Make the resulting file executable (`chmod +x [NEW_NAME.rb]`). It can respond to the following subcommands (which are listed if you run without parameters):
- `expand`: output the JSON template to the command line (takes optional `--nopretty` to minimize the output)
- `diff`: compare an existing stack with your template. Produces following exit codes:
```
0 - no differences, nothing to update
1 - stack does not exist, template Validation error
2 - there are differences between an existing stack and your template
```
- `validate`: run validation against the stack definition
- `create`: create a new stack from the output (takes optional `--s3-bucket` to upload the template to the specified S3 bucket prior to creating the stack)
- `update`: update an existing stack from the output (takes optional `--s3-bucket` to upload the template to the specified S3 bucket prior to creating the stack).

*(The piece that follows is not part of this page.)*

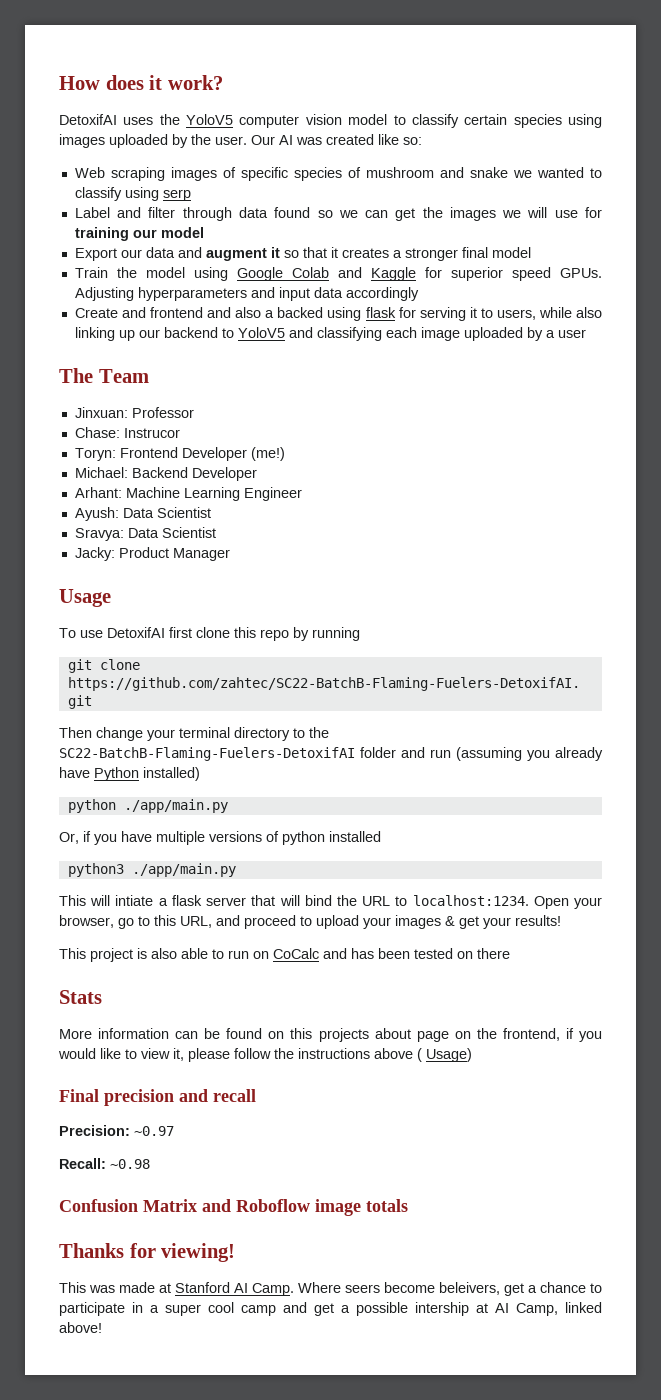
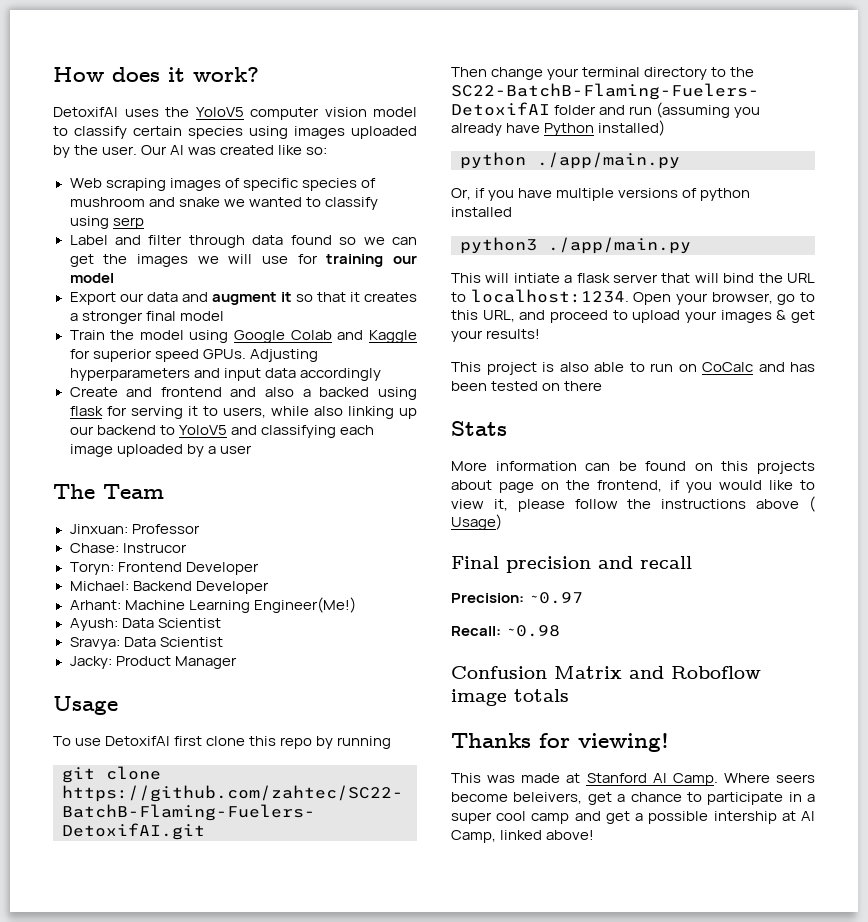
[250,447,285,461] (me!) -> (259, 568) none
[243,487,302,501] Engineer -> [253,597,356,613] Engineer(Me!)

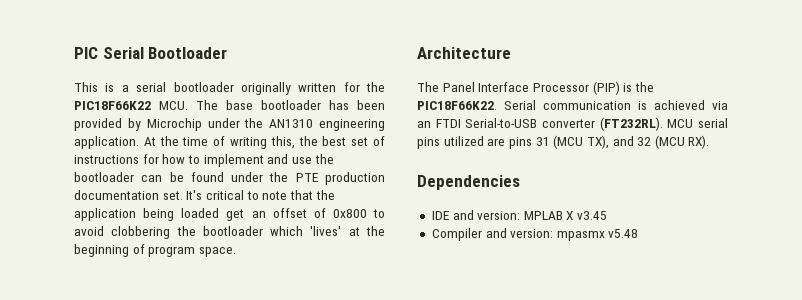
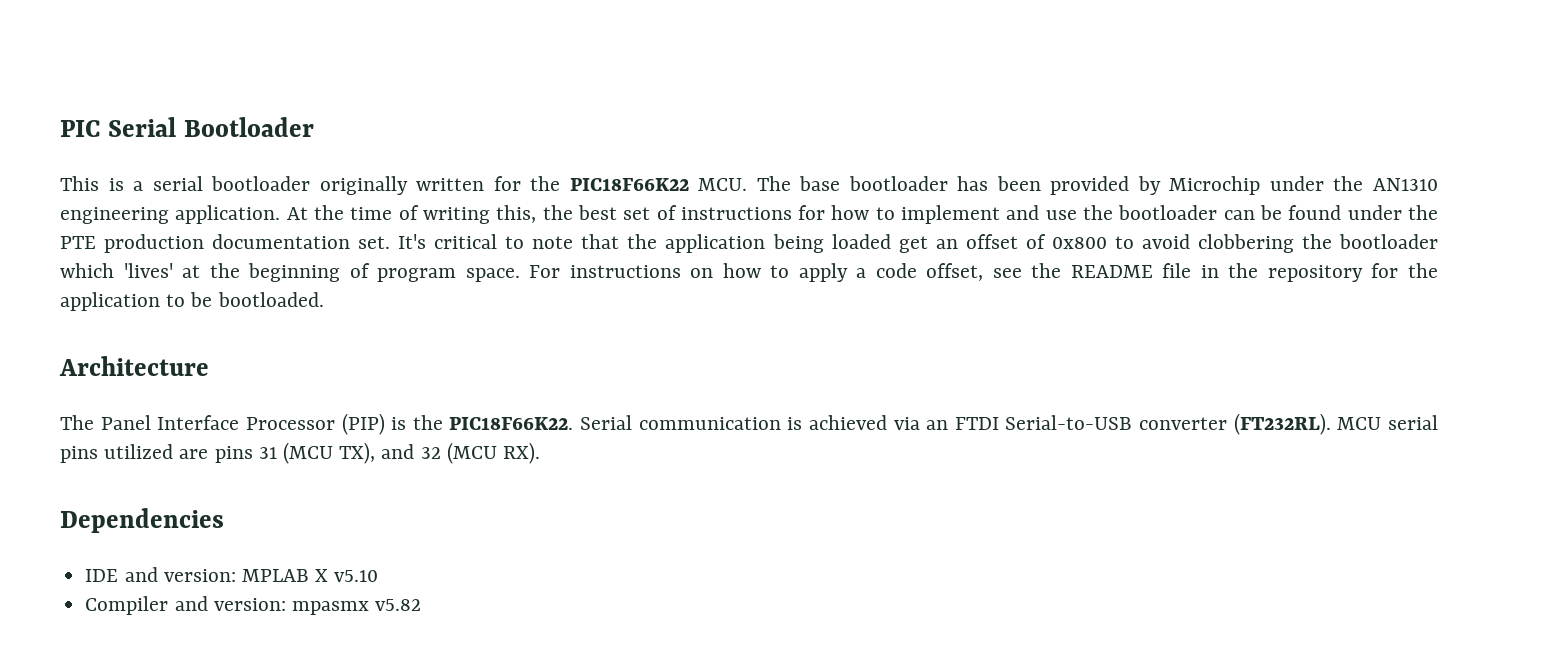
(236, 252) none -> [529,263,1438,282] [60,292,324,311] For instructions on how to apply a code offset, see the README file in the repository for the application to be bootloaded.
[577,211,608,220] v3.45 -> [334,570,379,582] v5.10
[608,229,639,238] v5.48 -> [375,599,422,611] v5.82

Produces following exit codes:
```
0 - update finished successfully
1 - no updates to perform, stack doesn't exist, unable to update immutable parameter or tag, AWS ServiceError exception
```
- `cancel-update`: cancel updating a stack
- `delete`: delete a stack (with prompt)
- `describe`: get output of an existing stack and output it (takes optional `--nopretty` to minimize output)
- `describe-resource`: given two arguments: stack-name and logical-resource-id, get output from a stack concerning the specific resource (takes optional `--nopretty` to minimize output)
- `get-template`: get entire template output of an existing stack

Command line options similar to cloudformation commands, but parsed by the dsl.
- `--profile`
- `--stack-name`
- `--region`
- `--parameters`
- `--tag`

Any other parameters are passed directly onto cloudformation. (--disable-rollback for instance)

Using the ruby scripts:
```
template.rb create --stack-name my_stack --parameters "BucketName=bucket-s3-static;SnsQueue=mysnsqueue"
```

Below are the various functions currently available in the DSL. See [the example script](examples/cloudformation-ruby-script.rb) for more usage information.

### DSL Statements

Add the named object to the appropriate collection.
- `parameter(name, options)` (may be marked :Immutable, which will raise error on a later change)
- `mapping(name, options)`
- `condition(name, conditions)`
- `resource(name, options)`
- `output(name, options)`
- `metadata(object)`

### CloudFormation Function Calls

Invoke an intrinsic CloudFormation function.
- `base64(value)`
- `find_in_map(map, key, name)`
- `get_att(resource, attribute)`
- `get_azs(region)`
- `split(delim, string)`
- `join(delim, *list)`
- `select(index, list)`
- `ref(name)`
- `import_value(value)`
- `sub(sub_string)`
- `sub(sub_string, var_map)`

Intrinsic conditionals are also supported, with some syntactic sugar.
- `fn_not(condition)`
- `fn_or(*condition_list)`
- `fn_and(*condition_list)`
- `fn_if(condition, value_if_true, value_if_false)`
- `equal(lhsOperand, rhsOperand)`
- `not_equal(lhsOperand, rhsOperand)`

Reference a CloudFormation pseudo parameter.
- `aws_account_id()`
- `aws_notification_arns()`
- `aws_no_value()`
- `aws_region()`
- `aws_stack_id()`
- `aws_stack_name()`

### Utility Functions

Additional capabilities for file inclusion, etc.
- `tag(tag_name, tag_options_hash)`: add tags to the stack, which are inherited by all resources in that stack. `tag_options_hash` includes `:Value=>value` and `:Immutable=>true` properties. `tag(tag_value_hash)` is deprecated and will be removed in a future version.
- `file(name)`: return the named file as a string, for further use
- `load_from_file(filename)`: load the named file by a given type; currently handles YAML, JSON, and Ruby
- `interpolate(string)`: embed CFN references into a string (`{{ref('Service')}}`) for later interpretation by the CFN engine
- `Table.load(filename)`: load a table from the listed file, which can then be turned into mappings (via `get_map`)

### Default Region

The tool defaults to region `us-east-1`. To change this set either `EC2_REGION` or `AWS_DEFAULT_REGION` in your environment.